Fat regulation of Growth

Growth control by the Drosophila tumour suppressor gene fat. Genetic studies have demonstrated fat is critical regulator of growth upstream of the Hippo pathway in flies Studies in our lab are addressing how Fat regulates the Hippo pathway in Drosophila, and if this regulation is conserved to humans.
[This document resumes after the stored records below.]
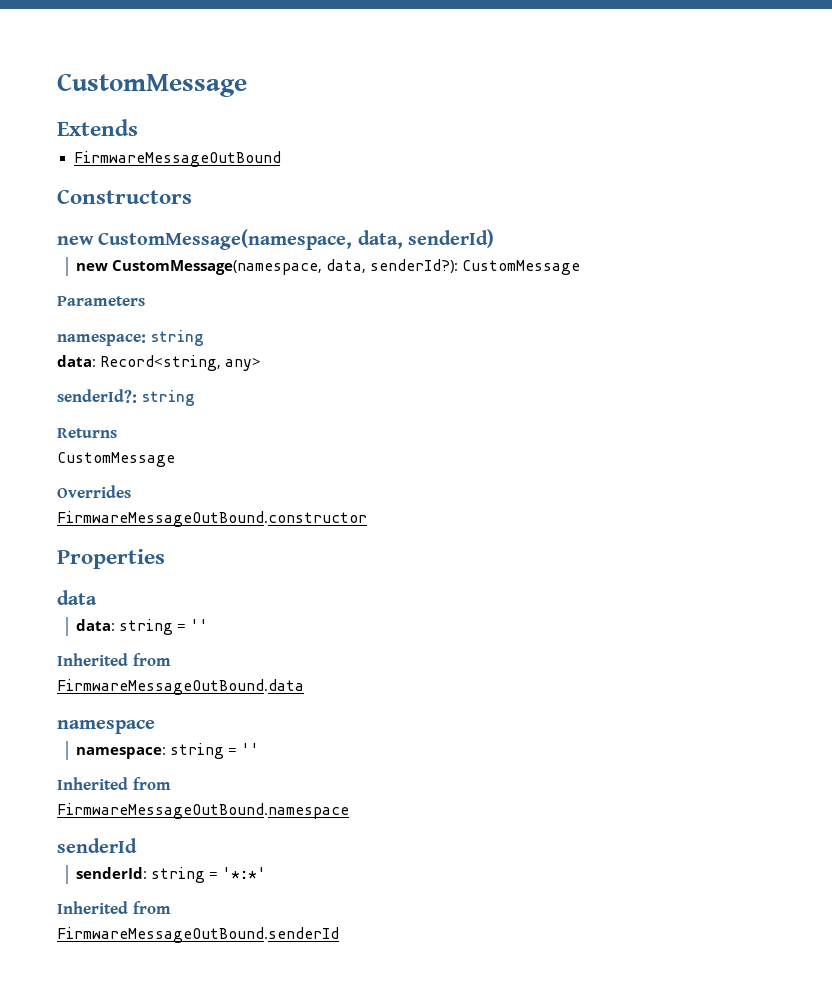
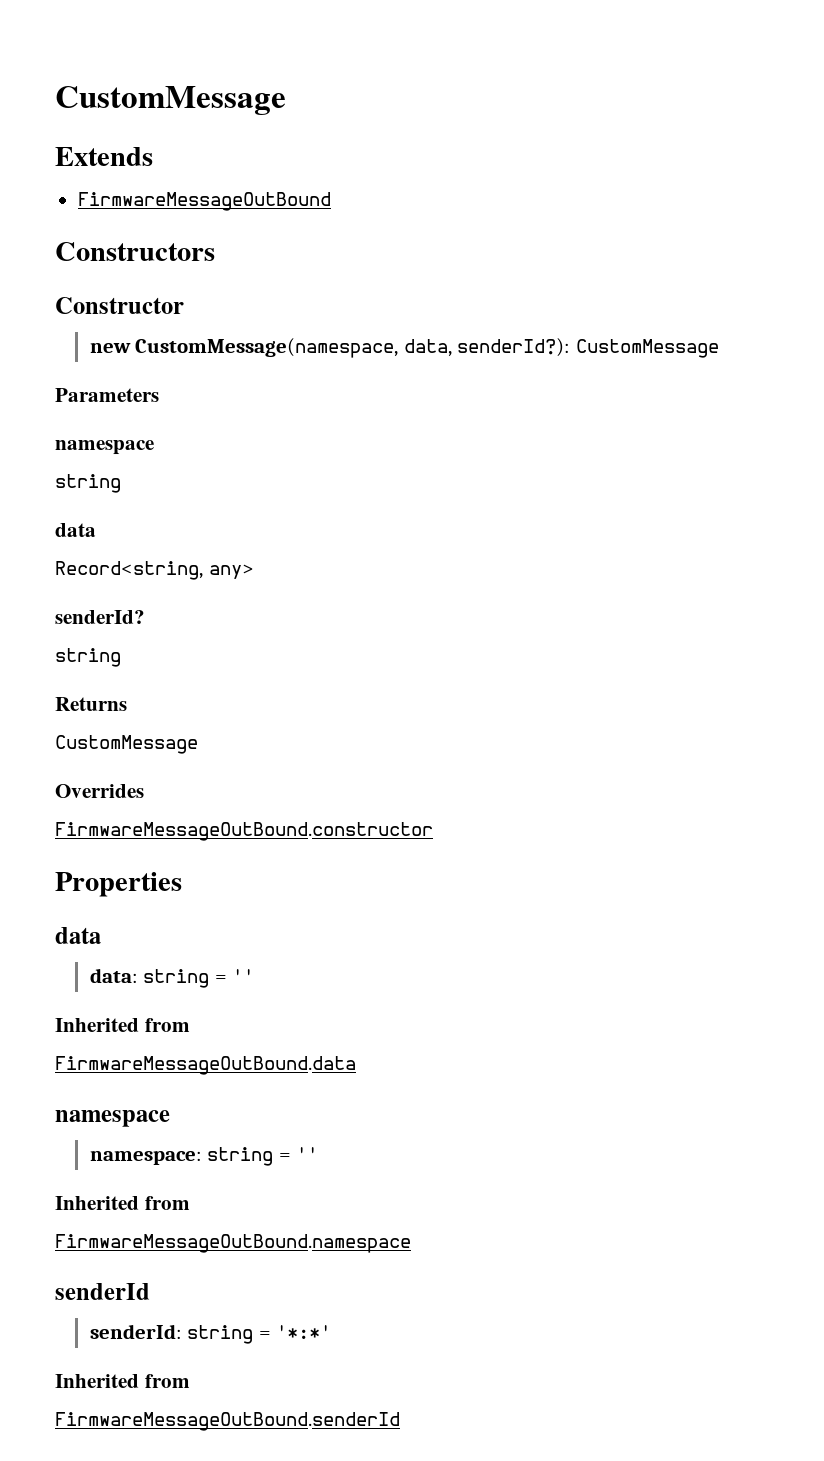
- new CustomMessage(namespace, data, senderId)
+ Constructor
  Parameters
- namespace: string
- data: Record<string, any>
+ namespace
+ string
+ data
+ Record<string, any>
- senderId?: string
+ senderId?
+ string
Fat regulation of Planar Polarity

A central problem in cell and developmental biology is understanding how cells and groups of cells become organized into higher order structures.  Fat regulates a form of tissue organization known as Planar Cell Polarity (PCP).  We are investigating how Fat controls PCP upstream of the transcriptional co-repressor Atrophin. We are also using biochemical and genetic screens to find new elements of the Fat-PCP pathway.


Past Work

We have studied PCP and cell polarity in Drosophila in diverse pathways in the past. Specific areas of interest include Mirror, TSC and LKB1.